Change listing data:

..............................

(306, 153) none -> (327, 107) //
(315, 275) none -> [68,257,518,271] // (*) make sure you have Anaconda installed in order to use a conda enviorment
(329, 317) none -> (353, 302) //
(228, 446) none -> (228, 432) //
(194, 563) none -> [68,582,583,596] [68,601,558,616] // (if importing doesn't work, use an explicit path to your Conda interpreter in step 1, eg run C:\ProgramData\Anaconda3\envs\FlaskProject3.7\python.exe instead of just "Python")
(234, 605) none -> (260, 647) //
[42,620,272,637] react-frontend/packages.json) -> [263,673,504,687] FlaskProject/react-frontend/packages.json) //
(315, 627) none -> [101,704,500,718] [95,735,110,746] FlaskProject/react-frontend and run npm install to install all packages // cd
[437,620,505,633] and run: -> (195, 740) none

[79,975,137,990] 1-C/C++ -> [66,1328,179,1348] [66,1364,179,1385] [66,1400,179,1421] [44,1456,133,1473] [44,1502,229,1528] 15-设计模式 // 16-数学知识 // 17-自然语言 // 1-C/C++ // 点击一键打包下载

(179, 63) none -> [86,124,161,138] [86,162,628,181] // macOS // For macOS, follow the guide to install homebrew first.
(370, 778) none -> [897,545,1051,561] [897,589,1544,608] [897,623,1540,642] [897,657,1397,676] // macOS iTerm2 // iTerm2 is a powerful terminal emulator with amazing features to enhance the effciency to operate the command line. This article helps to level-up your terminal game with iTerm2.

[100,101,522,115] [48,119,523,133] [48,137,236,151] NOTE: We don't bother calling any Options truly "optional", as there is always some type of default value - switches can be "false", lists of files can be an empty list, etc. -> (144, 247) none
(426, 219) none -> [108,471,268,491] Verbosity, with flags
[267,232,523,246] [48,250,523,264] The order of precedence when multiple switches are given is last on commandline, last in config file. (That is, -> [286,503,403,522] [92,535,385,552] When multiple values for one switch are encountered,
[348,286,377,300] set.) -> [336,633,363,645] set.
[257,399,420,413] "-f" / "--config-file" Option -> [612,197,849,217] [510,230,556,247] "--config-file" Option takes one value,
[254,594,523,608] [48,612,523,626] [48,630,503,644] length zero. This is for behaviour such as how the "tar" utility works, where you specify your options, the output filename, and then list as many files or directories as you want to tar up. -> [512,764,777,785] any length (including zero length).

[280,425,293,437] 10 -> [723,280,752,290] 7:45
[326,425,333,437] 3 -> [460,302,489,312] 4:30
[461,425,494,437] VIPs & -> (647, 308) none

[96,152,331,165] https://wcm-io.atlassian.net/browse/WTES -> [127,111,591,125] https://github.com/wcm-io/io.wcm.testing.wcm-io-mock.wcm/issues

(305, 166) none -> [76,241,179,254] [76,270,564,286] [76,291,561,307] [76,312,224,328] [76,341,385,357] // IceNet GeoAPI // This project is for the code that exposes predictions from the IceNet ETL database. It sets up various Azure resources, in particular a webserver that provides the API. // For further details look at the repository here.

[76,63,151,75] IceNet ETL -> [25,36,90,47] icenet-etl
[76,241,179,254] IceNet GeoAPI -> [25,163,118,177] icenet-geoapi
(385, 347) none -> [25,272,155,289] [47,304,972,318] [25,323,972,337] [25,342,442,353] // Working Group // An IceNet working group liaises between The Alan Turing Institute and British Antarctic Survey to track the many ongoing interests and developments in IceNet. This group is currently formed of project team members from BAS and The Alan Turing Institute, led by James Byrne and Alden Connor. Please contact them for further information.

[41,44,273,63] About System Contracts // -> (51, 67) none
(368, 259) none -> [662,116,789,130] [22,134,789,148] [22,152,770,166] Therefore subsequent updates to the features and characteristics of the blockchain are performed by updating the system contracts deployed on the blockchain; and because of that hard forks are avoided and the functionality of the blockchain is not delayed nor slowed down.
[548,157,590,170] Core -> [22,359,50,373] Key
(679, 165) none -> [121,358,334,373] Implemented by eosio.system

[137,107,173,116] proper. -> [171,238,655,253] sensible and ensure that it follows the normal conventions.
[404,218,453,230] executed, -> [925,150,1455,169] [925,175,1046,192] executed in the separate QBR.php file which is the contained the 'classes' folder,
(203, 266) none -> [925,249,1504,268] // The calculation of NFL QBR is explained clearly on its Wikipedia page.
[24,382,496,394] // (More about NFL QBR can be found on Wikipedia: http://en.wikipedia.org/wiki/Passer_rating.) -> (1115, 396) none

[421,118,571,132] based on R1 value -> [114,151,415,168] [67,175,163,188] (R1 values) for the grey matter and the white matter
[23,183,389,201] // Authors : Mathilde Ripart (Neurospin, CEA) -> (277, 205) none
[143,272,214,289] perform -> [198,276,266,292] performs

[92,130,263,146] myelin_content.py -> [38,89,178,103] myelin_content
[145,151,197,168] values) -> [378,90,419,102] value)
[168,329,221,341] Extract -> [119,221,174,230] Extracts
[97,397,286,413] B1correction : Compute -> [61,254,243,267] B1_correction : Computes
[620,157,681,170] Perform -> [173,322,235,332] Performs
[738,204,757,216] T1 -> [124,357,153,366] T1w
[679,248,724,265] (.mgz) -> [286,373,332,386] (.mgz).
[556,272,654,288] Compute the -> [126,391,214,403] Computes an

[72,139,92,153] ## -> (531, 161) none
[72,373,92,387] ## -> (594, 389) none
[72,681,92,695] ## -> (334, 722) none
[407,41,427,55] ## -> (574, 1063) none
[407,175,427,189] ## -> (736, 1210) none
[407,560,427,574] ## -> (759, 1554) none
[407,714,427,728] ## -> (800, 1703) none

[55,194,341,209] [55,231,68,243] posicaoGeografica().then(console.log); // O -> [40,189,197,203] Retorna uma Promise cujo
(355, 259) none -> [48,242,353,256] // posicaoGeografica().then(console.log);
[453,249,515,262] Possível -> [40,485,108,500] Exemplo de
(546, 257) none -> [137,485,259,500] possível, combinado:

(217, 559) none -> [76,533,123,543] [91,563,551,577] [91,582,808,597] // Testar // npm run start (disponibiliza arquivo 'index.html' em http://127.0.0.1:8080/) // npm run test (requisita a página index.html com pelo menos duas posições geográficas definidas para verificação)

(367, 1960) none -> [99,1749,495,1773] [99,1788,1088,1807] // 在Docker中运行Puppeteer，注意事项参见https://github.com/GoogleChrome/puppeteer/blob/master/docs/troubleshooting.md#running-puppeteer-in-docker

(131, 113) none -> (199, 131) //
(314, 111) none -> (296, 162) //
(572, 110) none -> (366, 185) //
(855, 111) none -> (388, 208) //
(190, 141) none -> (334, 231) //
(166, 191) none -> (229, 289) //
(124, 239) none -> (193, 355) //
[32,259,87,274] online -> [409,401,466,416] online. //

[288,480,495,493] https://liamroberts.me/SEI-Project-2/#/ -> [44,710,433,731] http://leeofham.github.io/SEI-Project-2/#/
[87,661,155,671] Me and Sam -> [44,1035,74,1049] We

..............................

→ WHAT IS REQUIRED
An exact transcript of all the records is the expected result.

→ OUTPUT
(306, 153) none -> (327, 107) //
(315, 275) none -> [68,257,518,271] // (*) make sure you have Anaconda installed in order to use a conda enviorment
(329, 317) none -> (353, 302) //
(228, 446) none -> (228, 432) //
(194, 563) none -> [68,582,583,596] [68,601,558,616] // (if importing doesn't work, use an explicit path to your Conda interpreter in step 1, eg run C:\ProgramData\Anaconda3\envs\FlaskProject3.7\python.exe instead of just "Python")
(234, 605) none -> (260, 647) //
[42,620,272,637] react-frontend/packages.json) -> [263,673,504,687] FlaskProject/react-frontend/packages.json) //
(315, 627) none -> [101,704,500,718] [95,735,110,746] FlaskProject/react-frontend and run npm install to install all packages // cd
[437,620,505,633] and run: -> (195, 740) none

[79,975,137,990] 1-C/C++ -> [66,1328,179,1348] [66,1364,179,1385] [66,1400,179,1421] [44,1456,133,1473] [44,1502,229,1528] 15-设计模式 // 16-数学知识 // 17-自然语言 // 1-C/C++ // 点击一键打包下载

(179, 63) none -> [86,124,161,138] [86,162,628,181] // macOS // For macOS, follow the guide to install homebrew first.
(370, 778) none -> [897,545,1051,561] [897,589,1544,608] [897,623,1540,642] [897,657,1397,676] // macOS iTerm2 // iTerm2 is a powerful terminal emulator with amazing features to enhance the effciency to operate the command line. This article helps to level-up your terminal game with iTerm2.

[100,101,522,115] [48,119,523,133] [48,137,236,151] NOTE: We don't bother calling any Options truly "optional", as there is always some type of default value - switches can be "false", lists of files can be an empty list, etc. -> (144, 247) none
(426, 219) none -> [108,471,268,491] Verbosity, with flags
[267,232,523,246] [48,250,523,264] The order of precedence when multiple switches are given is last on commandline, last in config file. (That is, -> [286,503,403,522] [92,535,385,552] When multiple values for one switch are encountered,
[348,286,377,300] set.) -> [336,633,363,645] set.
[257,399,420,413] "-f" / "--config-file" Option -> [612,197,849,217] [510,230,556,247] "--config-file" Option takes one value,
[254,594,523,608] [48,612,523,626] [48,630,503,644] length zero. This is for behaviour such as how the "tar" utility works, where you specify your options, the output filename, and then list as many files or directories as you want to tar up. -> [512,764,777,785] any length (including zero length).

[280,425,293,437] 10 -> [723,280,752,290] 7:45
[326,425,333,437] 3 -> [460,302,489,312] 4:30
[461,425,494,437] VIPs & -> (647, 308) none

[96,152,331,165] https://wcm-io.atlassian.net/browse/WTES -> [127,111,591,125] https://github.com/wcm-io/io.wcm.testing.wcm-io-mock.wcm/issues

(305, 166) none -> [76,241,179,254] [76,270,564,286] [76,291,561,307] [76,312,224,328] [76,341,385,357] // IceNet GeoAPI // This project is for the code that exposes predictions from the IceNet ETL database. It sets up various Azure resources, in particular a webserver that provides the API. // For further details look at the repository here.

[76,63,151,75] IceNet ETL -> [25,36,90,47] icenet-etl
[76,241,179,254] IceNet GeoAPI -> [25,163,118,177] icenet-geoapi
(385, 347) none -> [25,272,155,289] [47,304,972,318] [25,323,972,337] [25,342,442,353] // Working Group // An IceNet working group liaises between The Alan Turing Institute and British Antarctic Survey to track the many ongoing interests and developments in IceNet. This group is currently formed of project team members from BAS and The Alan Turing Institute, led by James Byrne and Alden Connor. Please contact them for further information.

[41,44,273,63] About System Contracts // -> (51, 67) none
(368, 259) none -> [662,116,789,130] [22,134,789,148] [22,152,770,166] Therefore subsequent updates to the features and characteristics of the blockchain are performed by updating the system contracts deployed on the blockchain; and because of that hard forks are avoided and the functionality of the blockchain is not delayed nor slowed down.
[548,157,590,170] Core -> [22,359,50,373] Key
(679, 165) none -> [121,358,334,373] Implemented by eosio.system

[137,107,173,116] proper. -> [171,238,655,253] sensible and ensure that it follows the normal conventions.
[404,218,453,230] executed, -> [925,150,1455,169] [925,175,1046,192] executed in the separate QBR.php file which is the contained the 'classes' folder,
(203, 266) none -> [925,249,1504,268] // The calculation of NFL QBR is explained clearly on its Wikipedia page.
[24,382,496,394] // (More about NFL QBR can be found on Wikipedia: http://en.wikipedia.org/wiki/Passer_rating.) -> (1115, 396) none

[421,118,571,132] based on R1 value -> [114,151,415,168] [67,175,163,188] (R1 values) for the grey matter and the white matter
[23,183,389,201] // Authors : Mathilde Ripart (Neurospin, CEA) -> (277, 205) none
[143,272,214,289] perform -> [198,276,266,292] performs

[92,130,263,146] myelin_content.py -> [38,89,178,103] myelin_content
[145,151,197,168] values) -> [378,90,419,102] value)
[168,329,221,341] Extract -> [119,221,174,230] Extracts
[97,397,286,413] B1correction : Compute -> [61,254,243,267] B1_correction : Computes
[620,157,681,170] Perform -> [173,322,235,332] Performs
[738,204,757,216] T1 -> [124,357,153,366] T1w
[679,248,724,265] (.mgz) -> [286,373,332,386] (.mgz).
[556,272,654,288] Compute the -> [126,391,214,403] Computes an

[72,139,92,153] ## -> (531, 161) none
[72,373,92,387] ## -> (594, 389) none
[72,681,92,695] ## -> (334, 722) none
[407,41,427,55] ## -> (574, 1063) none
[407,175,427,189] ## -> (736, 1210) none
[407,560,427,574] ## -> (759, 1554) none
[407,714,427,728] ## -> (800, 1703) none

[55,194,341,209] [55,231,68,243] posicaoGeografica().then(console.log); // O -> [40,189,197,203] Retorna uma Promise cujo
(355, 259) none -> [48,242,353,256] // posicaoGeografica().then(console.log);
[453,249,515,262] Possível -> [40,485,108,500] Exemplo de
(546, 257) none -> [137,485,259,500] possível, combinado:

(217, 559) none -> [76,533,123,543] [91,563,551,577] [91,582,808,597] // Testar // npm run start (disponibiliza arquivo 'index.html' em http://127.0.0.1:8080/) // npm run test (requisita a página index.html com pelo menos duas posições geográficas definidas para verificação)

(367, 1960) none -> [99,1749,495,1773] [99,1788,1088,1807] // 在Docker中运行Puppeteer，注意事项参见https://github.com/GoogleChrome/puppeteer/blob/master/docs/troubleshooting.md#running-puppeteer-in-docker

(131, 113) none -> (199, 131) //
(314, 111) none -> (296, 162) //
(572, 110) none -> (366, 185) //
(855, 111) none -> (388, 208) //
(190, 141) none -> (334, 231) //
(166, 191) none -> (229, 289) //
(124, 239) none -> (193, 355) //
[32,259,87,274] online -> [409,401,466,416] online. //

[288,480,495,493] https://liamroberts.me/SEI-Project-2/#/ -> [44,710,433,731] http://leeofham.github.io/SEI-Project-2/#/
[87,661,155,671] Me and Sam -> [44,1035,74,1049] We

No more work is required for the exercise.